● Work instruction:
Look at every line below and count those containing "should". Answer with the number only.

** Task input follows **

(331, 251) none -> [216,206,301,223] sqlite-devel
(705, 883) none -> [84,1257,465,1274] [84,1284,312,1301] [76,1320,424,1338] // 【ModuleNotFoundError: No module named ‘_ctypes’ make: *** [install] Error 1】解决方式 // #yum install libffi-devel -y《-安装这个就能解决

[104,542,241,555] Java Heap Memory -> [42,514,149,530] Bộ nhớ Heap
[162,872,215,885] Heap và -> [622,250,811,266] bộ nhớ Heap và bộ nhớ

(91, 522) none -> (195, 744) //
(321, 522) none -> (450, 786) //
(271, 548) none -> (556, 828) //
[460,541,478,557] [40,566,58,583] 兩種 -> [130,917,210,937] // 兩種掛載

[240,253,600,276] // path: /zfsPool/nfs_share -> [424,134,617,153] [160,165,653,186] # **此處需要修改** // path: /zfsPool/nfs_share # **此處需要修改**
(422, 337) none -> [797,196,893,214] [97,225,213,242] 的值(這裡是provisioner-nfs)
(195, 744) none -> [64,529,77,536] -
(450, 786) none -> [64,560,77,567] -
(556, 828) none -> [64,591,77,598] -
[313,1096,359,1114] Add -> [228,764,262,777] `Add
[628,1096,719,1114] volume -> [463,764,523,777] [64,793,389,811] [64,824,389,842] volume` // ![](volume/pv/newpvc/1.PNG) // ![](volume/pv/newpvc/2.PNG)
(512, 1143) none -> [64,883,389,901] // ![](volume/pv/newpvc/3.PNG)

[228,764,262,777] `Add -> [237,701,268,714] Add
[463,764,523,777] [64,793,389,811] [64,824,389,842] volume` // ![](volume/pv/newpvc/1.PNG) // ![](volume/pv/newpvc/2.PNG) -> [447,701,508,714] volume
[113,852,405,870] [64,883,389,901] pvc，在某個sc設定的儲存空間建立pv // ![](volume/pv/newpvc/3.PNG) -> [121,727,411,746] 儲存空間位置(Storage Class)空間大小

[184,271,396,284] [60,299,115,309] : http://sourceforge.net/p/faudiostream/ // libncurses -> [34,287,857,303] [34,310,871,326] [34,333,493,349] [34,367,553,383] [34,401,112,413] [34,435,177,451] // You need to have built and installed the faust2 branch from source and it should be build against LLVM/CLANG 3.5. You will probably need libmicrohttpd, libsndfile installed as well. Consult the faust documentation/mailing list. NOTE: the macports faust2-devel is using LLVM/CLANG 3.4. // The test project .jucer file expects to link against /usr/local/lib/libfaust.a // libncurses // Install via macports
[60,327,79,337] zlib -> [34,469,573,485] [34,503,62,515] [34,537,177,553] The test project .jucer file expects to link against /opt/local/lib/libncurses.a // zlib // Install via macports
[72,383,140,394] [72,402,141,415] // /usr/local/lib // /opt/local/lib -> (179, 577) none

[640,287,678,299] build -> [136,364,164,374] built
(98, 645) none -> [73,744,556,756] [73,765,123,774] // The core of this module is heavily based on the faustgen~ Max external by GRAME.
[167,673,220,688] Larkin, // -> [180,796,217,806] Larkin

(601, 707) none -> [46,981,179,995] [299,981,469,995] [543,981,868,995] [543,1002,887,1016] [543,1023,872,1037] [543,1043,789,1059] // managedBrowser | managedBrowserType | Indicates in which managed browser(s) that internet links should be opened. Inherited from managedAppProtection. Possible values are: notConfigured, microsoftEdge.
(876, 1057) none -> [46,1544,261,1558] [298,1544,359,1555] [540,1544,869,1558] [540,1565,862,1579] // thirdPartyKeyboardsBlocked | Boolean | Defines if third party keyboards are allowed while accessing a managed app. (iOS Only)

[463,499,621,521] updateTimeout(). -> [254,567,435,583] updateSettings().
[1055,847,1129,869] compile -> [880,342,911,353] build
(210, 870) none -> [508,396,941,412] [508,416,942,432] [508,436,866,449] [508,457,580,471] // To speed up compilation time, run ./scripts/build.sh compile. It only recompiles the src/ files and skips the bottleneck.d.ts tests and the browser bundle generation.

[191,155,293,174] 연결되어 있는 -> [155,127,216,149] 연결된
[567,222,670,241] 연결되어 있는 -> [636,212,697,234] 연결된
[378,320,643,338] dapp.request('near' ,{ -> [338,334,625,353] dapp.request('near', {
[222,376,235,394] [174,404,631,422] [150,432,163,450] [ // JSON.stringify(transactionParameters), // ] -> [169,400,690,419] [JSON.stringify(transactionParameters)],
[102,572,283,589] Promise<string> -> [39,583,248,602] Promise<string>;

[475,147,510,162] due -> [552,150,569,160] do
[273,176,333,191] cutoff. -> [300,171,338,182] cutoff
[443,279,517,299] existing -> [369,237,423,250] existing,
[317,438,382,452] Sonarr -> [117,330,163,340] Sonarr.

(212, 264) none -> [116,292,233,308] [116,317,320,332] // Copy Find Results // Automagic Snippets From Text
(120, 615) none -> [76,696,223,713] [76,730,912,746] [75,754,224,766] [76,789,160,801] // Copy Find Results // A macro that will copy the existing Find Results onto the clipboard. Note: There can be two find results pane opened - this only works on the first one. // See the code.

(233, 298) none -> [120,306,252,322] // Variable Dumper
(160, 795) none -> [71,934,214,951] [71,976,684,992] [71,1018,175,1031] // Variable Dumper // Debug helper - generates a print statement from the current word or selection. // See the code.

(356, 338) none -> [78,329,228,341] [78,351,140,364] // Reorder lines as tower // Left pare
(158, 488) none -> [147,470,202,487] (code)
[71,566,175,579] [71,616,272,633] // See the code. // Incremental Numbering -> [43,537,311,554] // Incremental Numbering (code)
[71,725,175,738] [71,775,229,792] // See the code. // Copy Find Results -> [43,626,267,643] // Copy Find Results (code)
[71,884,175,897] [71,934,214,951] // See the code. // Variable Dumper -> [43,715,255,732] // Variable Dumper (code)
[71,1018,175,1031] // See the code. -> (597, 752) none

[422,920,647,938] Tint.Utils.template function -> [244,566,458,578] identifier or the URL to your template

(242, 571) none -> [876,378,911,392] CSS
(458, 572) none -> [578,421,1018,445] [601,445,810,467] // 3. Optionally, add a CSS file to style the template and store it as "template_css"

** End of Task input **

● Expected answer:
2